- Cerner has reached an agreement with the Department of Veterans Affairs for the agency's new EHR system, named MHS Genesis.
- Signatures for the $10 billion no-bid contract, first announced last June, had been on hold due to issues over interoperability as well as reports that President Donald Trump's inner circle allegedly influenced the delay.
- The 10-year contract adds to Cerner's government clients. The EHR company landed a $4.3 billion Department of Defense contract in 2015 and plans to provide clinical data between DoD, VA and community providers. "We expect this program to be a positive catalyst for interoperability across the public and private health care sectors, and we look forward to moving quickly with organizations across the industry to deliver on the promise of this mission,” Cerner President Zane Burke said in a statement.
The contract comes on the heels of Cerner's first quarter financial results, which showed the delay negatively impacted revenue. Bookings rose 12% in the quarter year-over-year but the company reported weaker-than-expected revenue growth and cut guidance for the year.
Cerner is coming off of a record booking quarter in the fourth quarter of last year, accounting for $2.3 billion.
The project is set to replace VA's VistA medical records system, which was developed 40 years ago.
Acting VA Secretary Robert Wilkie said the agency is taking lessons learned from DoD sites to guide VA EHR implementations. He added the VA “will add capabilities as necessary to meet the special needs of veterans, VA clinicians and our community care partners."
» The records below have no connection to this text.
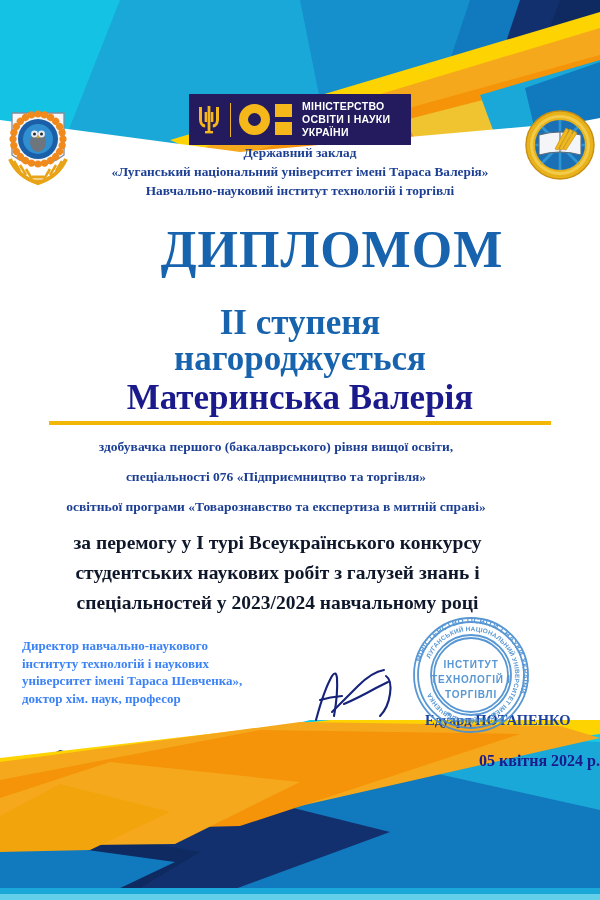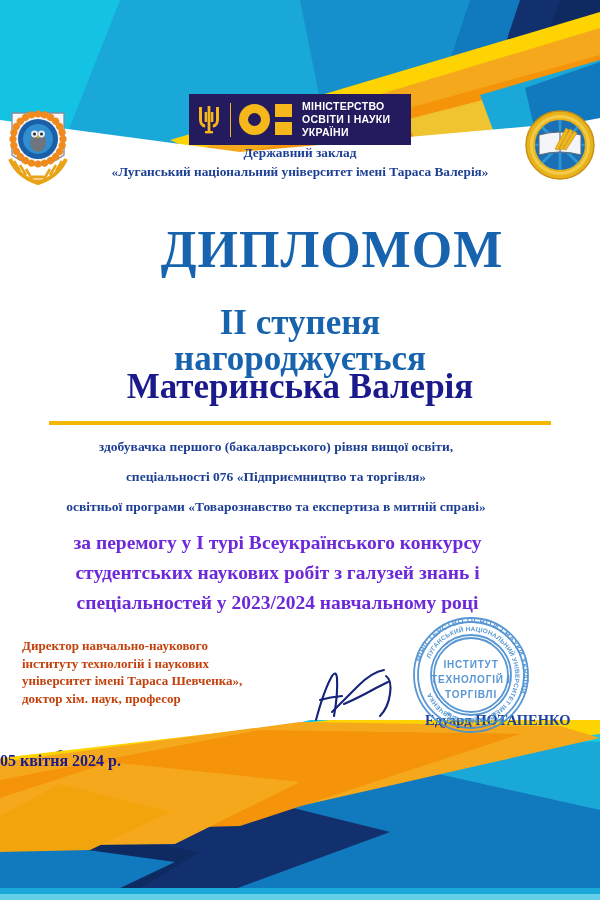--- a/index.html
+++ b/index.html
@@ -375,6 +375,7 @@
     <div class="org-block">
       <div>Державний заклад</div>
       <div>«Луганський національний університет імені Тараса Валерія»</div>
+      <div>Навчально-науковий інститут технологій і торгівлі</div>
     </div>
 
     <div class="title-diploma">ДИПЛОМОМ</div>

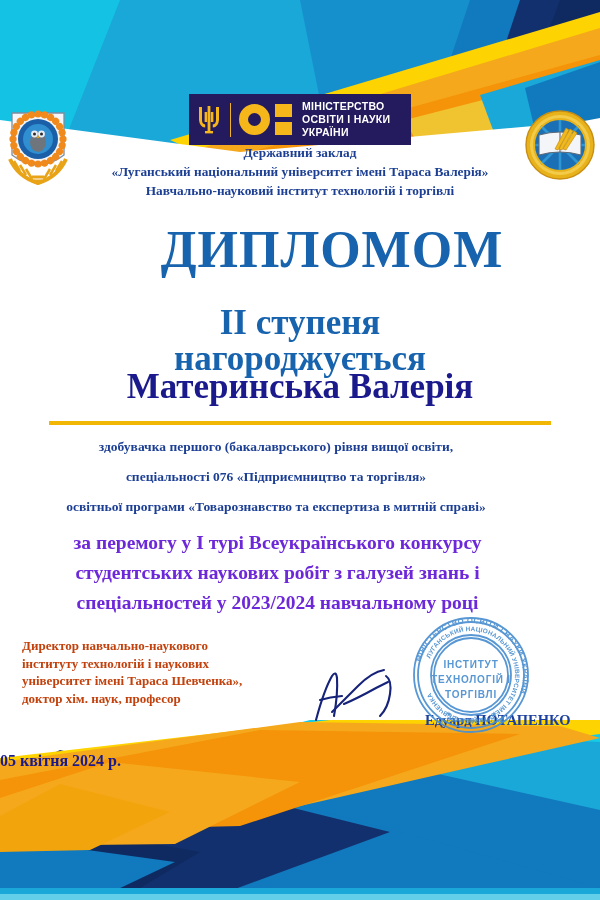--- a/index.html
+++ b/index.html
@@ -126,7 +126,7 @@
 
   .laureate {
     position: absolute;
-    top: 366px;
+    top: 377px;
     left: 0;
     width: 600px;
     text-align: center;

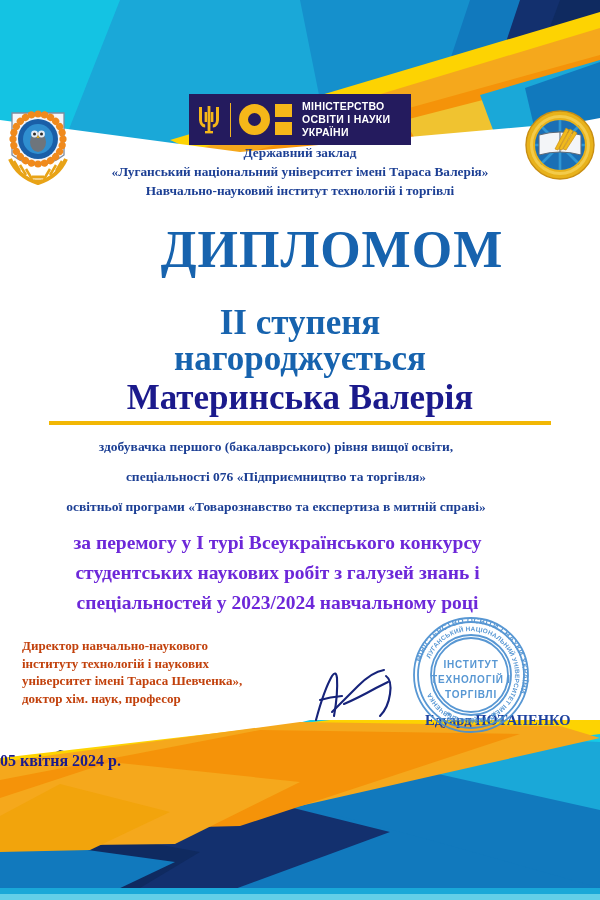--- a/index.html
+++ b/index.html
@@ -163,7 +163,7 @@
     left: 0;
     width: 555px;
     text-align: center;
-    color: #6d28d9;
+    color: #0f172a;
     font-weight: bold;
     font-size: 19.5px;
     line-height: 30px;

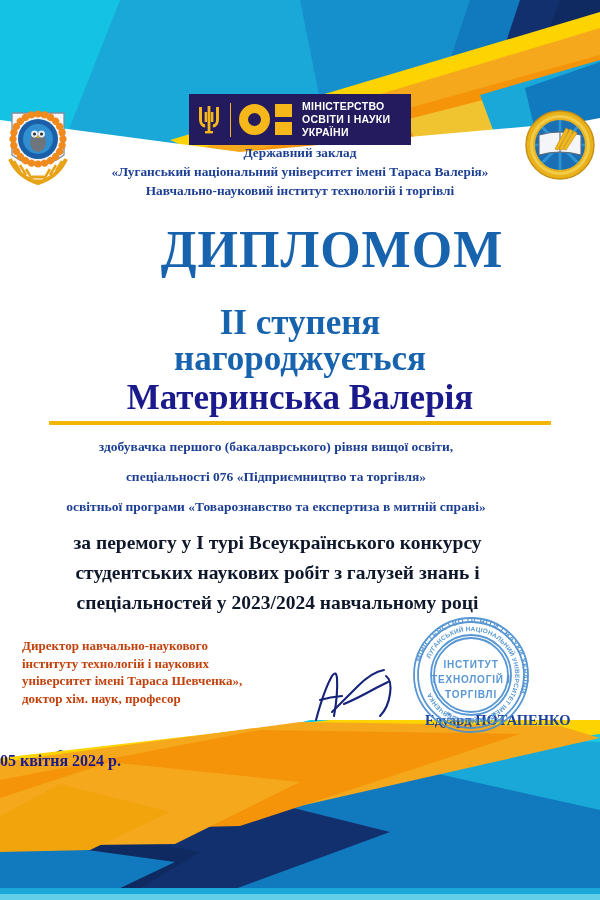--- a/index.html
+++ b/index.html
@@ -174,7 +174,7 @@
     top: 637px;
     left: 22px;
     width: 268px;
-    color: #c2410c;
+    color: #3b82f6;
     font-weight: bold;
     font-size: 13px;
     line-height: 17.5px;

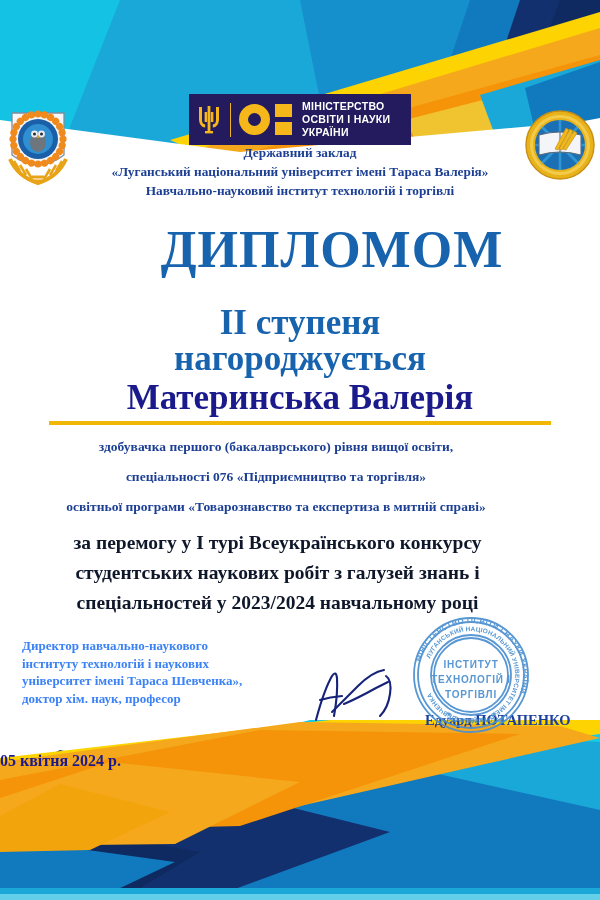--- a/index.html
+++ b/index.html
@@ -198,7 +198,7 @@
     top: 752px;
     left: 0;
     width: 600px;
-    text-align: left;
+    text-align: right;
     color: #1b1a8c;
     font-weight: bold;
     font-size: 16px;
The Pentagon project has been met with criticism, however. A recent DoD report said the MHS Genesis deployment is "neither operationally effective nor operationally suitable" and that users questioned accuracy of information exchange between MHS Genesis and outside systems.
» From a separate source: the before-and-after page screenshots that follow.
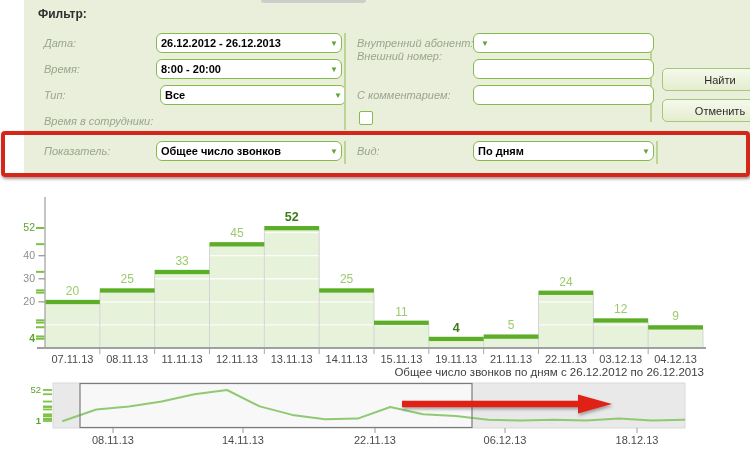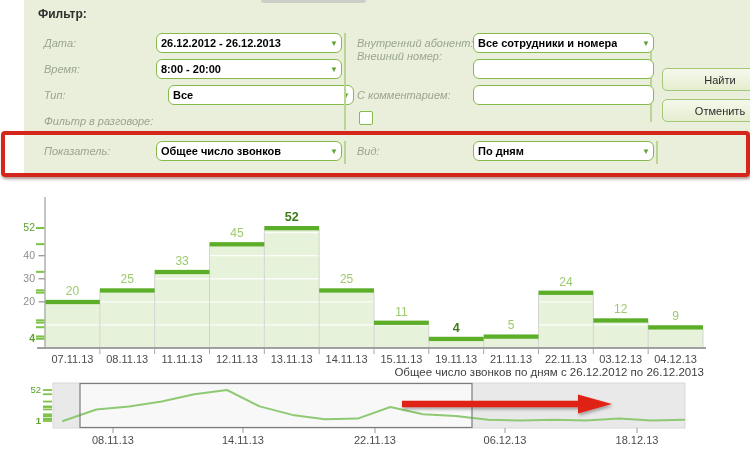--- a/index.html
+++ b/index.html
@@ -63,7 +63,6 @@
 
     <span class="lbl" style="left:333px;top:37px">Внутренний абонент:</span>
     <div class="fld" style="left:449px;top:33px;width:172px">
-      <span class="val">Все сотрудники и номера</span>
       <span class="arrow">▼</span>
     </div>
     <span class="lbl" style="left:333px;top:50px">Внешний номер:</span>

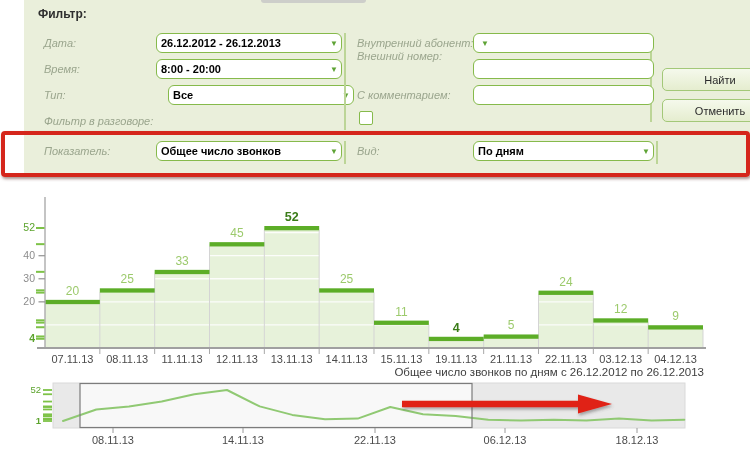--- a/index.html
+++ b/index.html
@@ -50,7 +50,7 @@
       <span class="arrow">▼</span>
     </div>
     <span class="lbl" style="left:20px;top:89px">Тип:</span>
-    <div class="fld" style="left:144px;top:85px;width:177px">
+    <div class="fld" style="left:136px;top:85px;width:177px">
       <span class="val">Все</span>
       <span class="arrow">▼</span>
     </div>

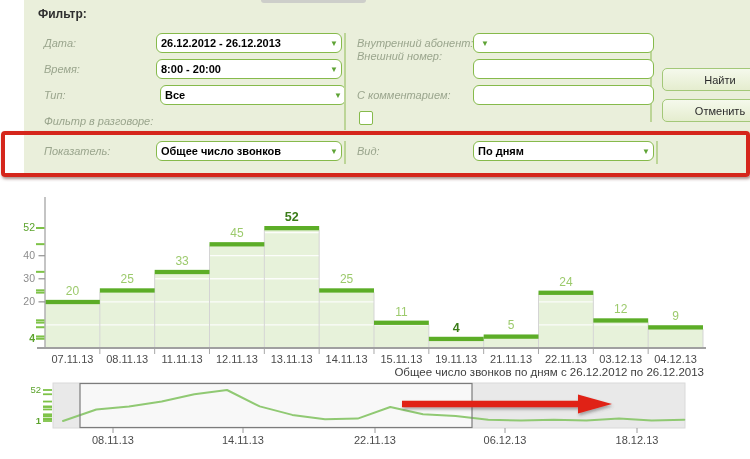--- a/index.html
+++ b/index.html
@@ -54,7 +54,7 @@
       <span class="val">Все</span>
       <span class="arrow">▼</span>
     </div>
-    <span class="lbl" style="left:20px;top:115px">Фильтр в разговоре:</span>
+    <span class="lbl" style="left:20px;top:115px">Время в сотрудники:</span>
 
     <div class="sep" style="left:320px;top:33px;height:97px"></div>
     <div class="sep" style="left:320px;top:141px;height:23px"></div>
Analysts view the contract award positively. Leerink analyst David Larsen said it removes "a significant overhang" for the stock, and Jefferies analyst Sean Dodge wrote the contract timing should be "incrementally positive for guidance," giving the Cerner stock a "buy" rating.
Dodge noted Cerner hadn't expected the VA contract to close until the second half of the year. "Now with the contract being finalized earlier than expected, we think this should be incrementally positive for guidance," Dodge wrote in a May 17 note.
Cerner's stock jumped 3.4% at the open of business, compared to the previous day's close.